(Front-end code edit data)
==*==
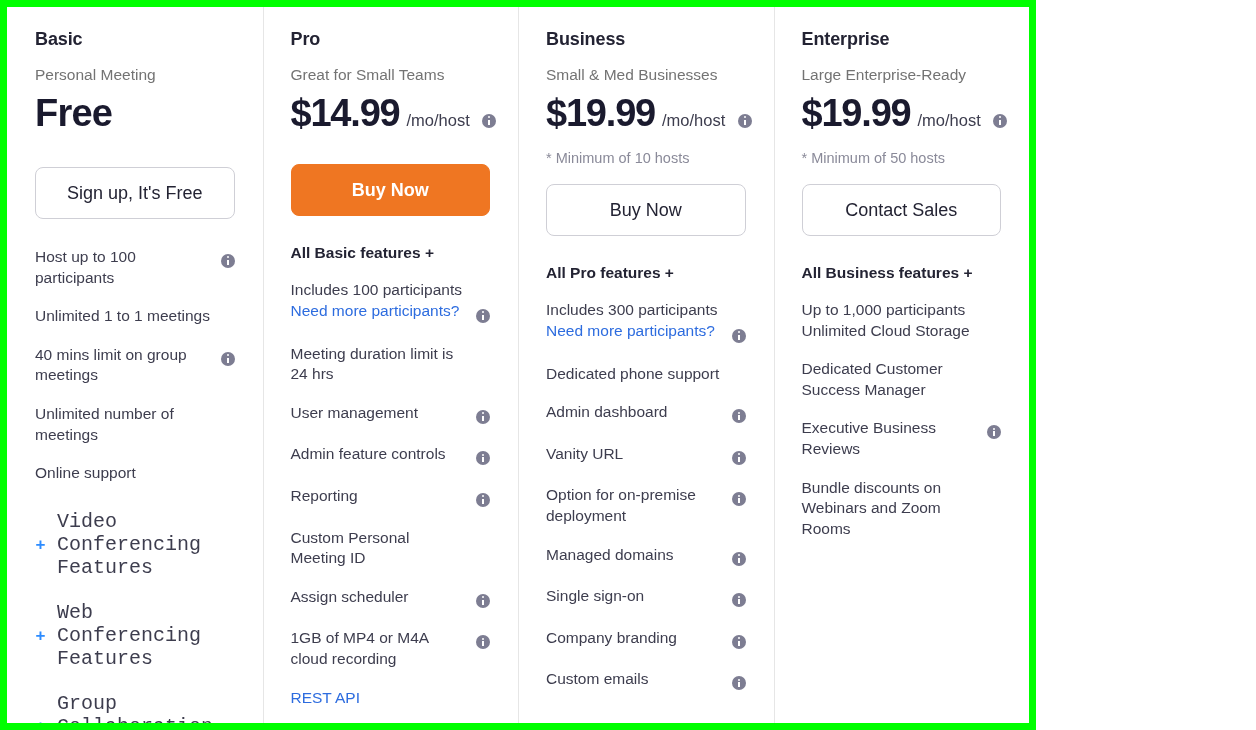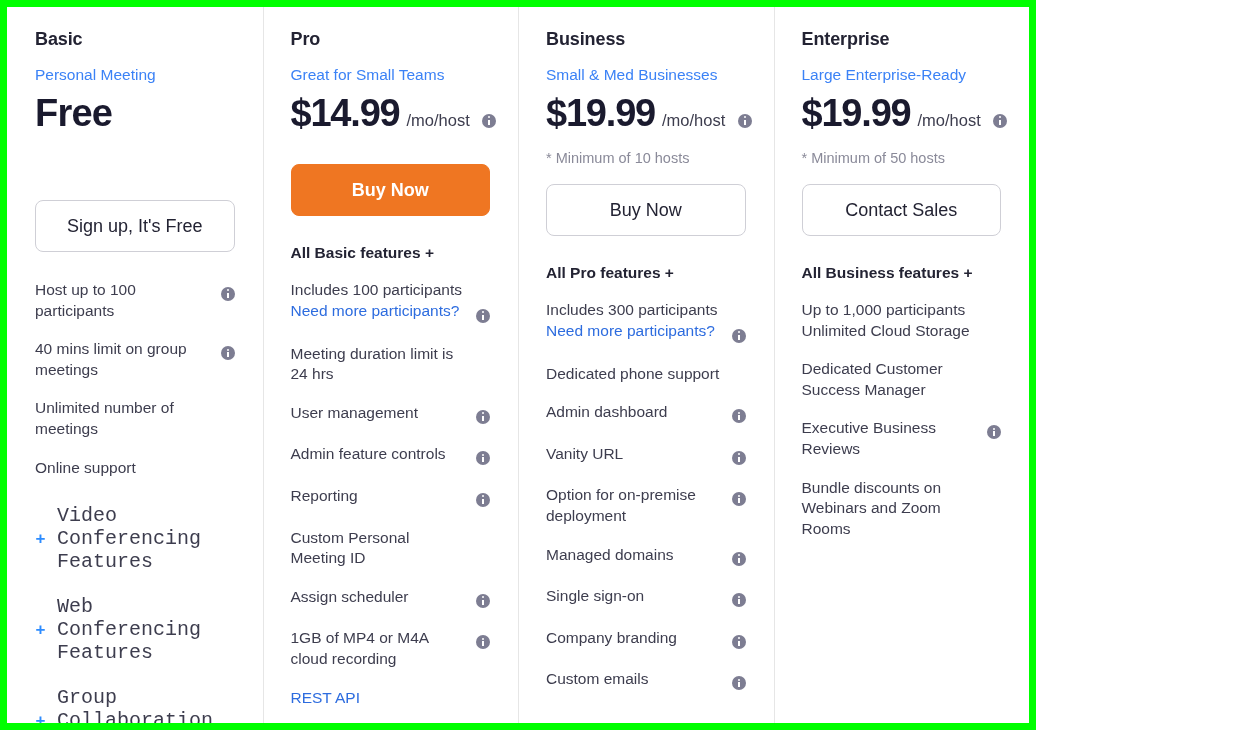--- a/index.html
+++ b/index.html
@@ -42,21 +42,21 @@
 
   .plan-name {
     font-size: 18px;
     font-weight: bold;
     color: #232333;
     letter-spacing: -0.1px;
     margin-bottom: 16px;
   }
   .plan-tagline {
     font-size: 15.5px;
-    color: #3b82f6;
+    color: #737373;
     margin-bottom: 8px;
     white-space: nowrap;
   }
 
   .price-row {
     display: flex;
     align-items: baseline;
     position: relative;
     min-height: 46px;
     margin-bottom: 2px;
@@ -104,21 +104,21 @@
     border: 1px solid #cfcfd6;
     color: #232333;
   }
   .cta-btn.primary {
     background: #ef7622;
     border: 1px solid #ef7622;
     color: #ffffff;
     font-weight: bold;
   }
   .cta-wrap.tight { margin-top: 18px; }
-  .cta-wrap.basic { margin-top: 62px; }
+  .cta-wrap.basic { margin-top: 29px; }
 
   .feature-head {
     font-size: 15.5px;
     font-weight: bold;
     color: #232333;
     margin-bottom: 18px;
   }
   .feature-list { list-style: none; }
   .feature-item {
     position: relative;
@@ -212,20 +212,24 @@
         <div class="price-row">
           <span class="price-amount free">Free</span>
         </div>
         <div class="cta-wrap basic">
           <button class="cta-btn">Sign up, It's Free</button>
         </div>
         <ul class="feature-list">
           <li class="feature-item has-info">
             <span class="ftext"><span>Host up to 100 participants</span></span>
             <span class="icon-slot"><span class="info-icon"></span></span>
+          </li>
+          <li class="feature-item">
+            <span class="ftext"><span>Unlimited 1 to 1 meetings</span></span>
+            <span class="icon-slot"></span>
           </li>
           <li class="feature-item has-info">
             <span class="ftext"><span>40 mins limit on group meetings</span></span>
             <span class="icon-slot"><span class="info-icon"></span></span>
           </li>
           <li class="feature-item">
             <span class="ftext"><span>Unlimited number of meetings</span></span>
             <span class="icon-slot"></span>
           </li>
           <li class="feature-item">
==*==
◆ **Exercise goal**
Could the lines above be copied out exactly, with no image carried over?

◆ **Expected answer**
--- a/index.html
+++ b/index.html
@@ -42,21 +42,21 @@
 
   .plan-name {
     font-size: 18px;
     font-weight: bold;
     color: #232333;
     letter-spacing: -0.1px;
     margin-bottom: 16px;
   }
   .plan-tagline {
     font-size: 15.5px;
-    color: #3b82f6;
+    color: #737373;
     margin-bottom: 8px;
     white-space: nowrap;
   }
 
   .price-row {
     display: flex;
     align-items: baseline;
     position: relative;
     min-height: 46px;
     margin-bottom: 2px;
@@ -104,21 +104,21 @@
     border: 1px solid #cfcfd6;
     color: #232333;
   }
   .cta-btn.primary {
     background: #ef7622;
     border: 1px solid #ef7622;
     color: #ffffff;
     font-weight: bold;
   }
   .cta-wrap.tight { margin-top: 18px; }
-  .cta-wrap.basic { margin-top: 62px; }
+  .cta-wrap.basic { margin-top: 29px; }
 
   .feature-head {
     font-size: 15.5px;
     font-weight: bold;
     color: #232333;
     margin-bottom: 18px;
   }
   .feature-list { list-style: none; }
   .feature-item {
     position: relative;
@@ -212,20 +212,24 @@
         <div class="price-row">
           <span class="price-amount free">Free</span>
         </div>
         <div class="cta-wrap basic">
           <button class="cta-btn">Sign up, It's Free</button>
         </div>
         <ul class="feature-list">
           <li class="feature-item has-info">
             <span class="ftext"><span>Host up to 100 participants</span></span>
             <span class="icon-slot"><span class="info-icon"></span></span>
+          </li>
+          <li class="feature-item">
+            <span class="ftext"><span>Unlimited 1 to 1 meetings</span></span>
+            <span class="icon-slot"></span>
           </li>
           <li class="feature-item has-info">
             <span class="ftext"><span>40 mins limit on group meetings</span></span>
             <span class="icon-slot"><span class="info-icon"></span></span>
           </li>
           <li class="feature-item">
             <span class="ftext"><span>Unlimited number of meetings</span></span>
             <span class="icon-slot"></span>
           </li>
           <li class="feature-item">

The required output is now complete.